4. Winterizing While Preparing for Spring

A rake dethatching a lawn.

Winterizing your garden is a great time to get a jump on spring. While you're out there cleaning up the soil and removing weeds and old roots, plant your spring bulbs in the newly loosened soil. Bulbs are best planted between September and December, so now is a great time to plan ahead. Cover over your bulbs with a light covering of leaves, straw, or grass clippings to provide them a winter blanket.

Adding compost to your garden beds will also really prepare them to handle the winter well, but even better, it will make them perfect for spring planting. Add three to four inches of compost to the areas where you wish to plant when warmer weather approaches. Using organic mulch, like leaves and grass clippings, works if you do not have enough compost and will add a natural fertilizer and nutrients to your soil.

Getting your lawn ready for the spring is also best done now. Do a final mowing and rake your lawn. You don't want to just rake for leaves; you want to remove any dead turfgrass tissue, also known as "thatch." Thatch is bad for your grass, so mowing and raking it before winter, called "dethatching," will help to remove this bad tissue and therefore allow water and nutrients to better seep down to the roots of the grass and give you a much better lawn.

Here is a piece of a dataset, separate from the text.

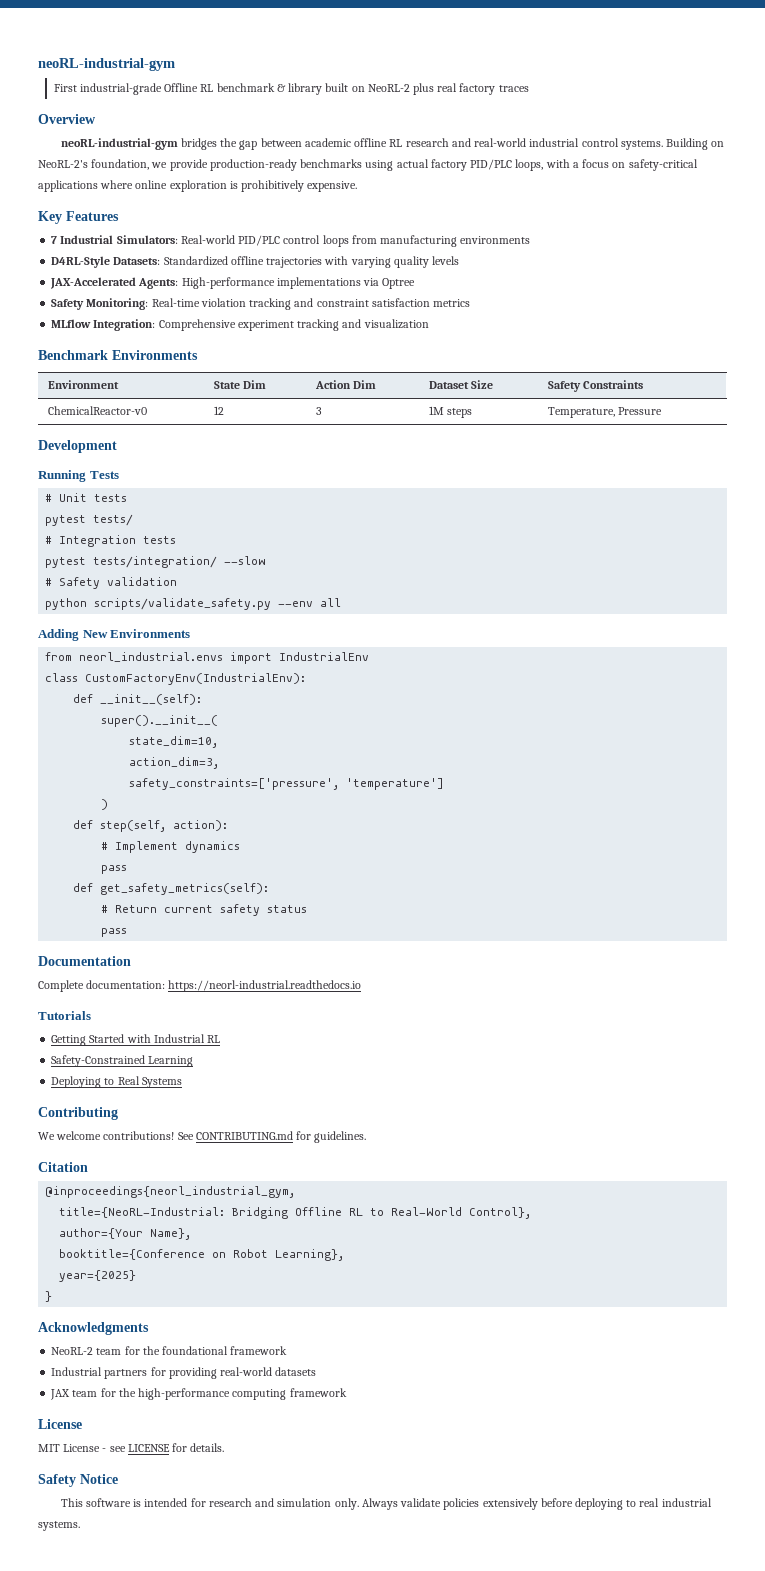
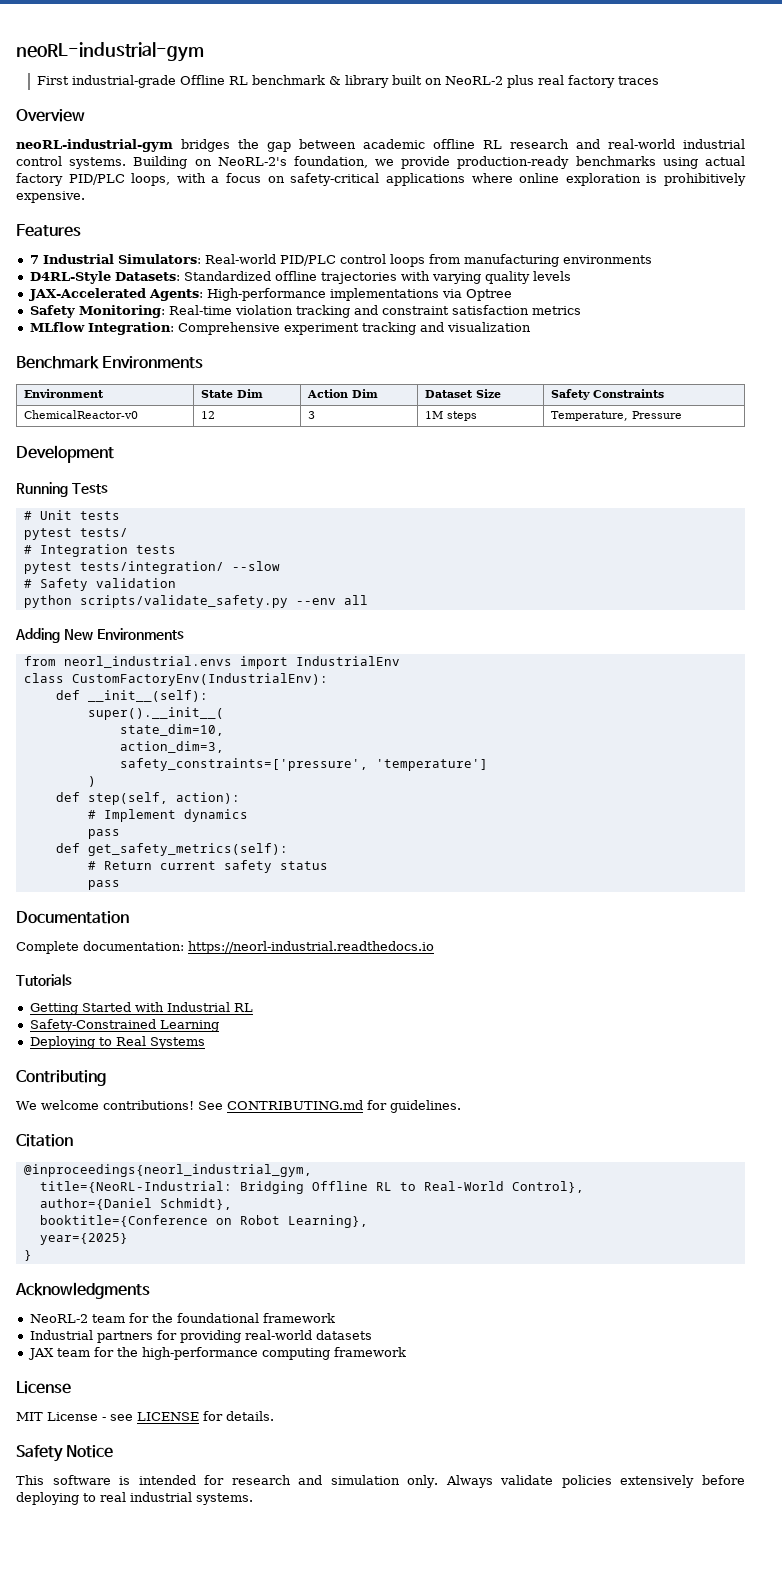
- Key Features
+ Features
- author={Your Name},
+ author={Daniel Schmidt},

Special Tasks for Special Situations

Not everything in your garden will go by the same set of rules. Some plants like mulch through the winter and others will do better without it. We cannot cover all of these special circumstances, but here's a few of the most common to keep in mind:


After your first hard freeze, cut the stems to within an inch or two of the ground. To prevent the roots from suffocating but still keep them warm, mulch with straw, pine needles, peat moss, hay, or cornstalks. Using a heavy mulch will actually keep the roots cold, and not protect them. Not all plants need protecting and will do better without it, such as peonies and some irises, so if you're unsure, do a little research before mulching.


Your roses need a little more help as well. Mound up about a foot of extra soil on the rose's root base for climates that are zone five and colder. For warmer climates, you just need a few inches of soil and they will be fine.

Potted Plants

Plants in pots should be wrapped around the base, especially those in terra cotta pots which often break in freezing temperatures. You can wrap them in burlap, blankets, bubble wrap, or anything else that will help insulate.

Preparing your garden for the winter isn't tough if you start early. Most gardeners recommend that you begin four to six weeks before the first frost to make sure all your winterizing tasks will be completed. Even if you get a late start, get as many of these tasks done as you can by the first frost and you'll have one terrific start to your garden in the spring!